Sunday, January 29, 2012

This Baby Wants MEXICAN!

We are all well aware that pregnant women are known for their cravings.  There's plenty of information on what these cravings could mean physically and nutritionally (one article's findings posted here), but it's also fun to research and find out what specific cravings could mean in relation to the sprogling* growing inside....


For instance, I can't get enough Mexican food!! OMG. I'm normally a relatively good health-nut.  But right now, all my brain says is "SCREW the healthy, GIVE ME NACHOS!"...and tacos...and taco salad...and pupusas...but mainly NACHOS!!! I can't get enough of em. Let's see what google has to say about that...just that there's a lot of other women out there who crave the same.  

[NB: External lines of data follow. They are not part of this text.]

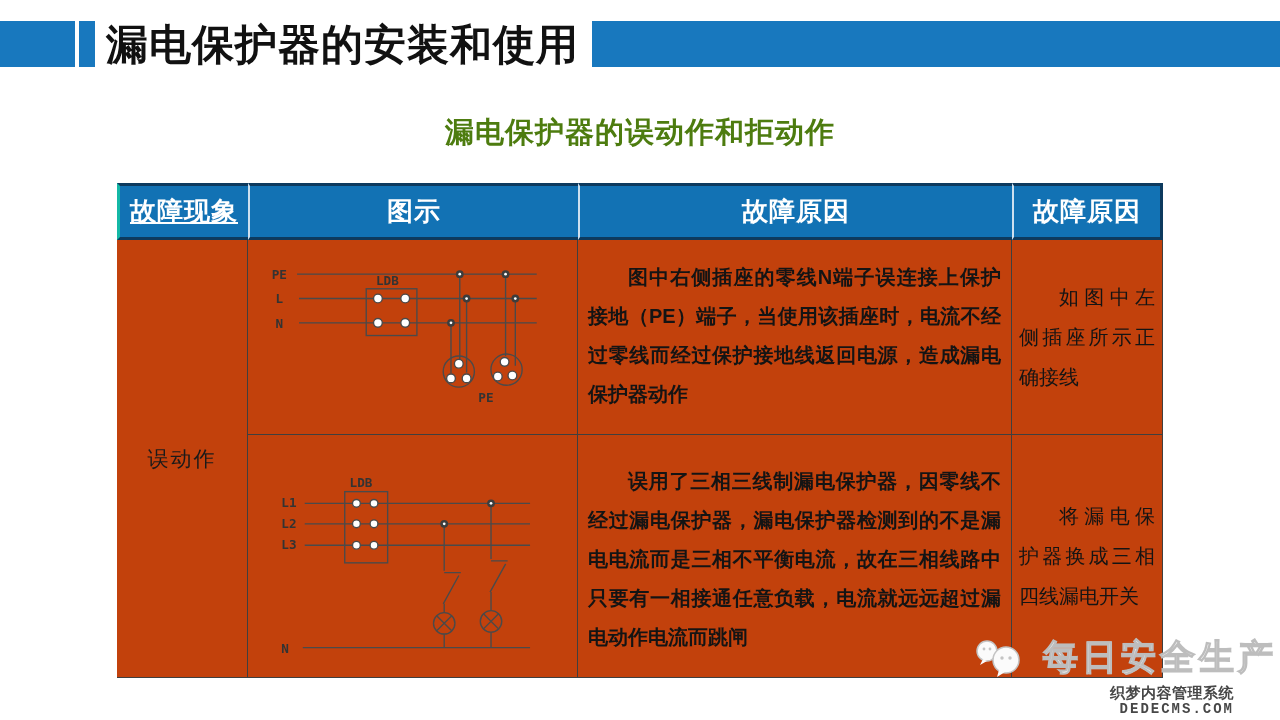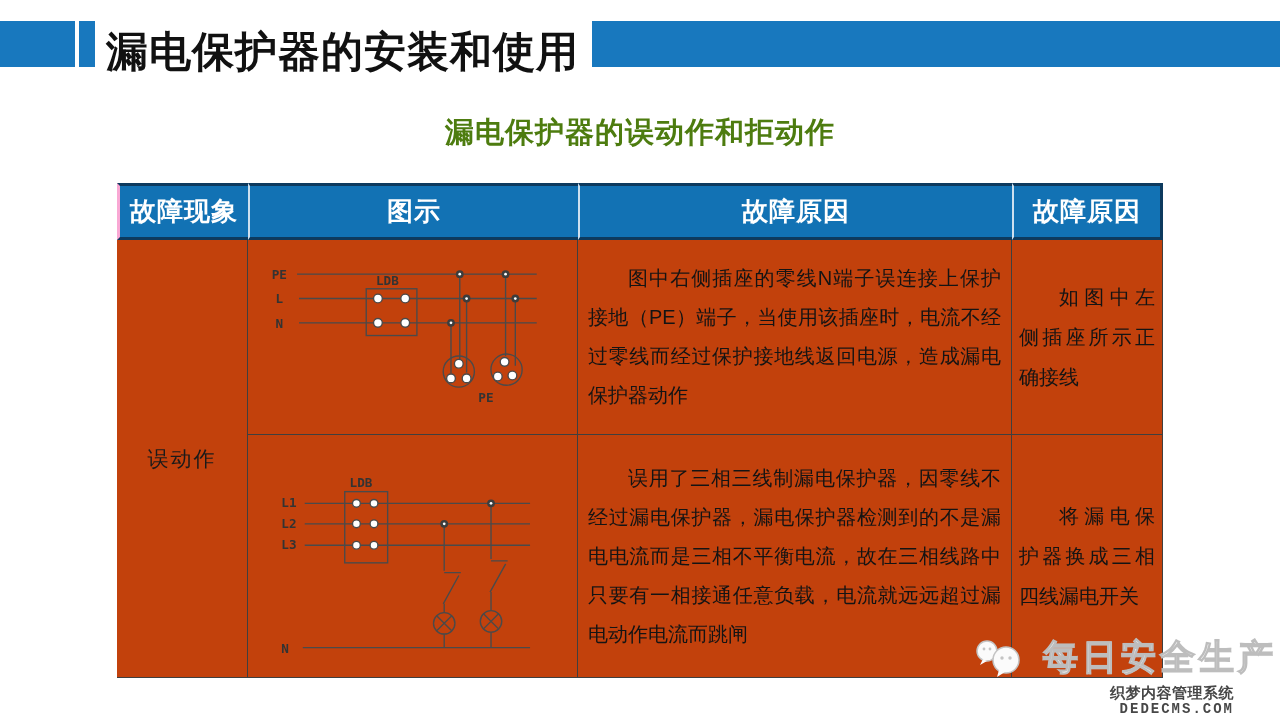--- a/index.html
+++ b/index.html
@@ -13,7 +13,7 @@
   .accent-block-mini  { position:absolute; left:79px; top:21px; width:16px; height:46px; background:#1878be; }
   .accent-bar-right   { position:absolute; left:592px; top:21px; width:688px; height:46px; background:#1878be; }
   .page-title {
-    position:absolute; left:106px; top:24px; height:56px; line-height:56px;
+    position:absolute; left:106px; top:17px; height:56px; line-height:56px;
     font-size:42px; font-weight:bold; color:#111; letter-spacing:1px; white-space:nowrap;
   }
   

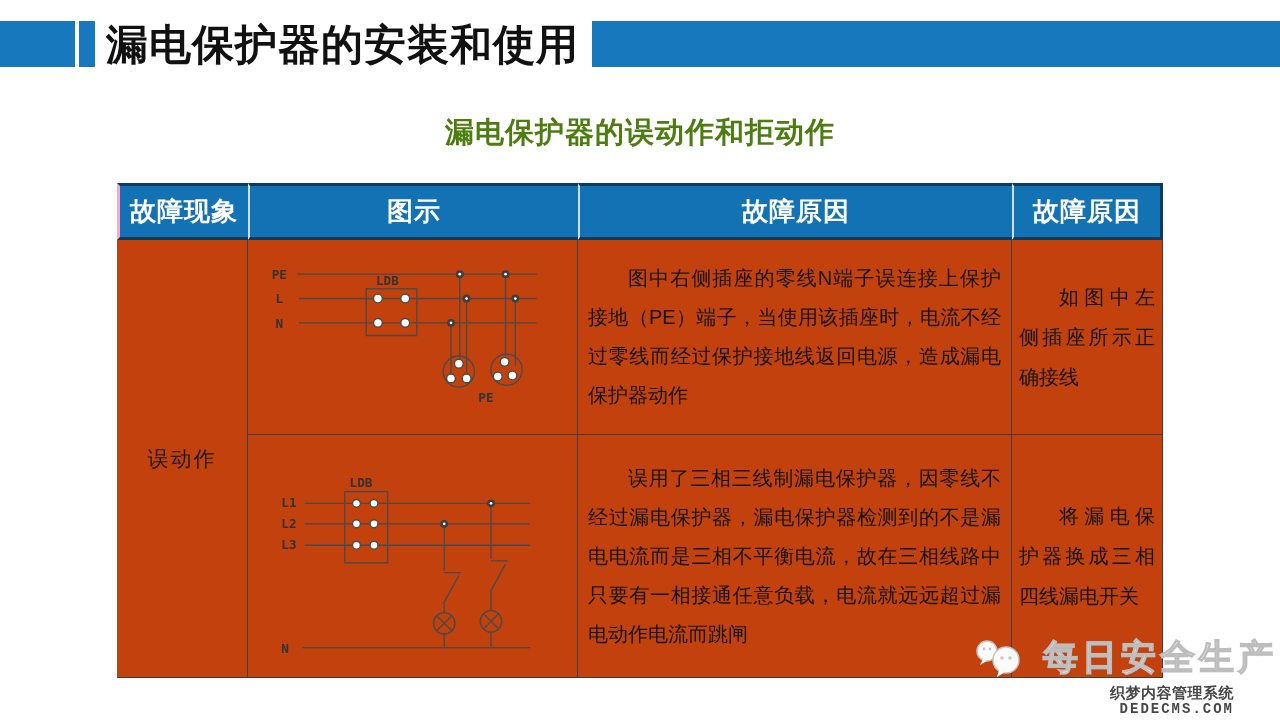--- a/index.html
+++ b/index.html
@@ -32,7 +32,7 @@
     display:flex; align-items:center; justify-content:center; letter-spacing:1px;
     border-top:3px solid #0d3a5e; border-bottom:3px solid #0d3a5e;
   }
-  .th.first { border-left:3px solid #f9a8d4; }
+  .th.first { border-left:3px solid #14b8a6;text-decoration:underline; }
   .th.last  { border-right:3px solid #0d3a5e; }
   .th.inner { border-left:2px solid #cde0ef; }
   .td { background:#c2410c; border-right:1px solid #3f3f3f; border-bottom:1px solid #3f3f3f; }

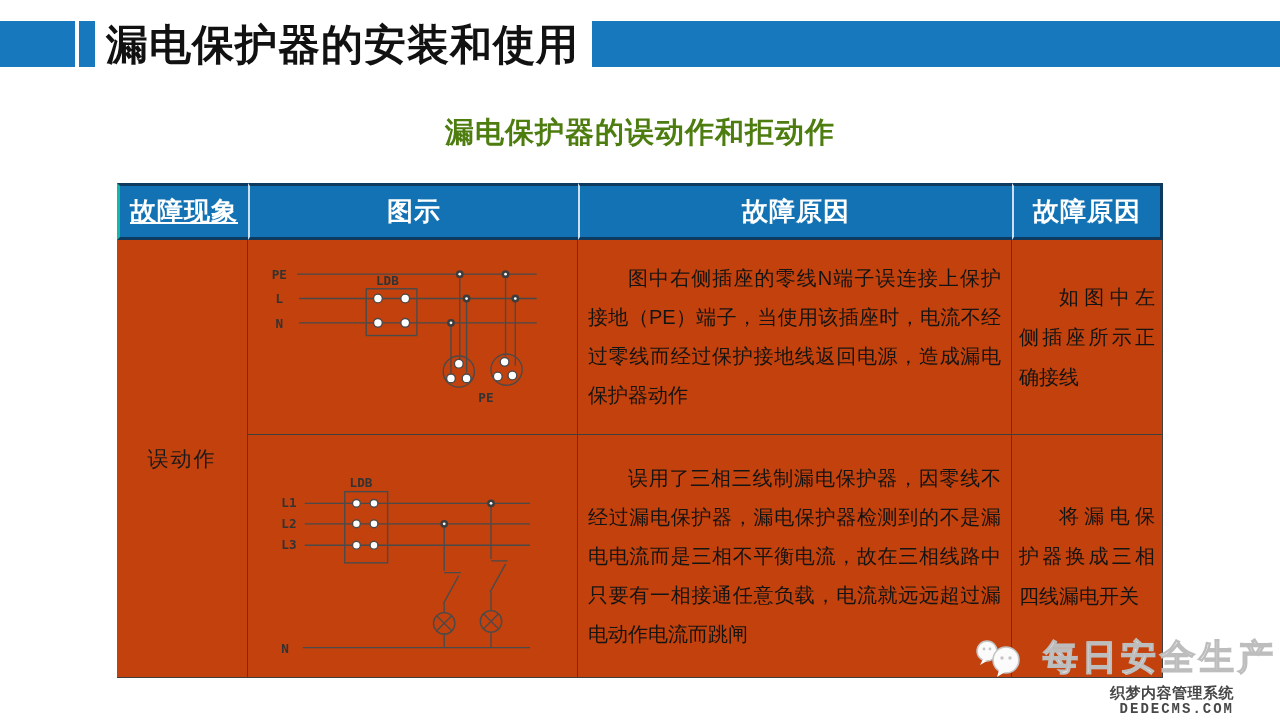--- a/index.html
+++ b/index.html
@@ -42,7 +42,7 @@
     font-size:21px; color:#1a1a1a; letter-spacing:2px;
   }
   .cell-diagram { display:flex; align-items:center; justify-content:center; }
-  .cell-cause   { display:flex; align-items:center; padding:20px 10px; }
+  .cell-cause   { display:flex; align-items:flex-end; padding:20px 10px;font-weight:bold; }
   .cell-remedy  { display:flex; align-items:center; padding:4px 7px; }
   .body-text {
     font-size:20px; line-height:39px; color:#141414;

Ok, so maybe there isn't a wealth of food-craving-divination out there...but it is amusing to see the old-wive's-tales out there such as cravings = gender of the sprogling. (Here is a good article on pregnancy gender myths.)  According to myth, I'm gonna have a hairy girl.  Of course, with one myth comes countering myths.  I'm gonna go with my dreams and get back to those nacho cravings...


My food quote of the day: "I have salad and cheesecake! It's the perfectly balanced meal!" :D


*Sprogling: the result of sprogging...having sex with the intention of creating babies.

Crazy Dreams...

So, as it turns out, weird dreams are one of the major oddities that afflict pregnant women. Now, my normal dreams are far from "normal", typically involving zombies, vampires, or tornadoes.  But this....this is just wierd.


I have a nice little app on my phone which allows me to catalogue weight changes, moods, cravings, etc.  And there is a space for further comments...but after 2 weeks of diligently taking notes to remember my hormonal-neurosis, I have decided that these things need to be shared. Keep in mind, these won't be censored.  You've been warned. ;-)


Enter: The Dream Zone..../insert creepy Twilight Zone music here/


Last night's dreams:
1)  For some reason or another, it was deemed necessary to cut out the lens of my right eye.  I've had Lasik so this isn't all together freaky for me, until the cutting is done by those little gnarly cuticle trimmers.  With each little "clip! clip!" I flinched. With the lens cut off, and me holding it in my left hand, I was told I had to rinse my eye out. /rinse-rinse/ I then looked around and noticed everything was blurry out of my right eye. The mystery Peanuts-adult-voice then told me I had to put the lens back in and blink so it could heal.  "CRAP!" I dropped the lens...."wait...there it is!" With a little hassle, it went back into my eyeball like a contact lens. "Quick! Blink and let it heal before you wake up!" I tell myself in the dream /blink-blink/....and then I wake up.


2)  Back to sleep after weird eye-ball dream, and I'm having sex with Husband in a car at my old high school - in the parking lot back by the band room (yes, I was in band...insert appropriate band-camp jokes here).  To clarify, we're our age now in the dream...not high school age. All of a sudden, he has to pee.  I'm watching him pee outside the car and it makes me have to go really bad but I can't hold it.  In a rather gross moment, I decide to pee on the back seat...only it doesn't come out and go all over the seat - the seat somehow makes it vacuum back into my girl-parts, which causes severe cramping and bloating. Just as I'm wondering in the dream if I've caused some sort of catastrophic internal issue, I'm waking out of the dream and have a rather strong cramping sensation (common, btw) and have to pee like a racehorse. Guess I should drink less water before bed.